Written by: Pat Morden

Deanna Vezina brings energy and commitment to her role as President of the Brescia University College Students’ Council

Deanna Vezina is the proverbial Energizer bunny. She is going into her final year in French Studies at Brescia. She was Vice President of Communications on the 2015-2016 Students Council, and will serve as President in 2016-2017. She also holds down a regular job at a local LCBO store. In her spare time, she loves to bake, cook, decorate cakes, paint with water colors, dabble in hand lettering, and read fiction and non-fiction. “I’ve been told I do too much,” she says with a smile.

Although she grew up in London, Ontario, Vezina didn’t know much about Brescia until a high school guidance counsellor suggested she check it out. “I came for a tour and got a really good feeling,” she says.
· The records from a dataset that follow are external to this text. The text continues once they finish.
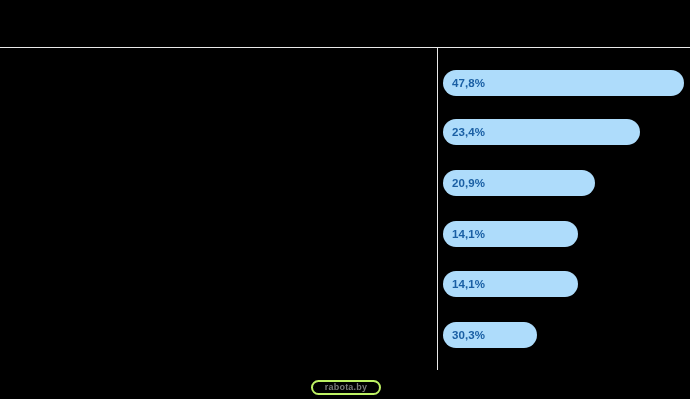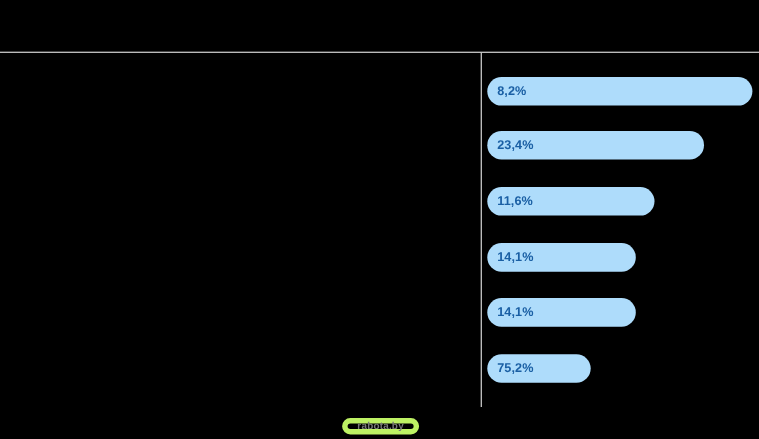--- a/index.html
+++ b/index.html
@@ -144,7 +144,7 @@
 
     <div class="bar-row" style="top:22px;">
       <div class="bar" style="width: 241px;"></div>
-      <div class="bar-value">8,2%</div>
+      <div class="bar-value">47,8%</div>
     </div>
 
     <div class="bar-row" style="top:71px;">

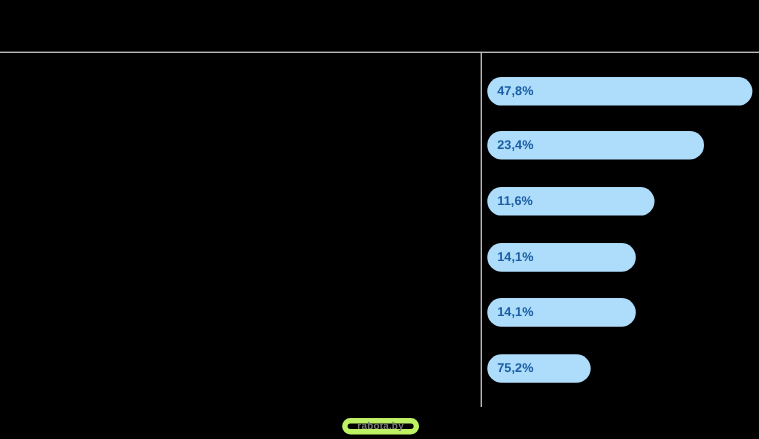--- a/index.html
+++ b/index.html
@@ -154,7 +154,7 @@
 
     <div class="bar-row" style="top:122px;">
       <div class="bar" style="width: 152px;"></div>
-      <div class="bar-value">11,6%</div>
+      <div class="bar-value">20,9%</div>
     </div>
 
     <div class="bar-row" style="top:173px;">

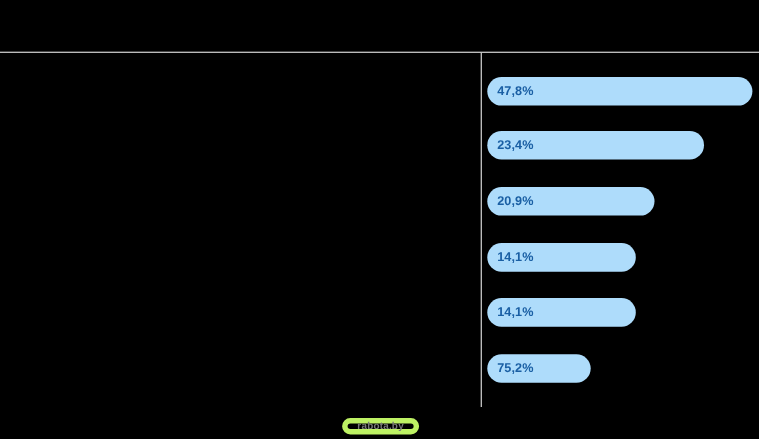--- a/index.html
+++ b/index.html
@@ -169,7 +169,7 @@
 
     <div class="bar-row" style="top:274px;">
       <div class="bar" style="width: 94px;"></div>
-      <div class="bar-value">75,2%</div>
+      <div class="bar-value">30,3%</div>
     </div>
 
   </div>

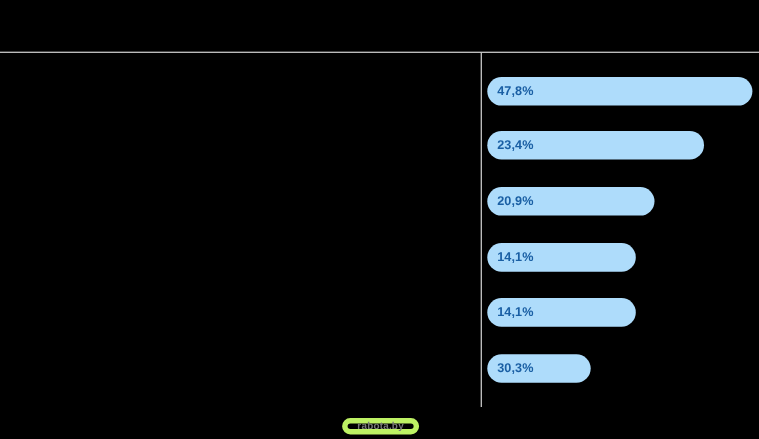--- a/index.html
+++ b/index.html
@@ -108,7 +108,7 @@
     top: 380px;
     width: 70px;
     height: 15px;
-    border: 5px solid #bef264;
+    border: 2px solid #bef264;
     border-radius: 8px;
     box-sizing: border-box;
     display: flex;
In the end, though, it was the excellent French program, with its focus on preparation for teaching that tipped the balance. “I’ve had some really amazing professors here,” she says. “They know us, they’re always willing to help us, they’re really concerned that we succeed at our academics, and they give us opportunities to do great things outside of the classroom.” For example, one of her professors arranged for her to spend a month in France in June, polishing her language skills and helping a French professor improve her conversational English.

It was a friend at Brescia, Caitie Cheeseman, who suggested that she join the orientation program as a Soph in her second year. Cheeseman also “shoulder-tapped” her to join the Students’ Council executive in her third year, and then run for President. “I trust her judgement!” says Vezina. Among her goals as President: getting the Council incorporated as a not-for-profit corporation, celebrating the completion of three refurbished student spaces funded by the Council and starting an informal breakfast program for students.

Vezina plans to attend a Faculty of Education when she graduates, and then find a job as a French teacher. Eventually she’d like to complete a Masters, qualify as a Principal and play a role in changing the school system.

Despite her own busy lifestyle, her advice for incoming Brescia students is to take things slow. “Get involved, but not too involved. Instead of jumping in with both feet right at the start, get to know your limits and ease yourself in. If you get overwhelmed, you won’t want to do anything.”

Vezina says Brescia has provided a rich environment for her to develop her leadership skills. She hopes to do the same for her students. “It’s really something that the next generation needs to know— that everyone can become a leader.”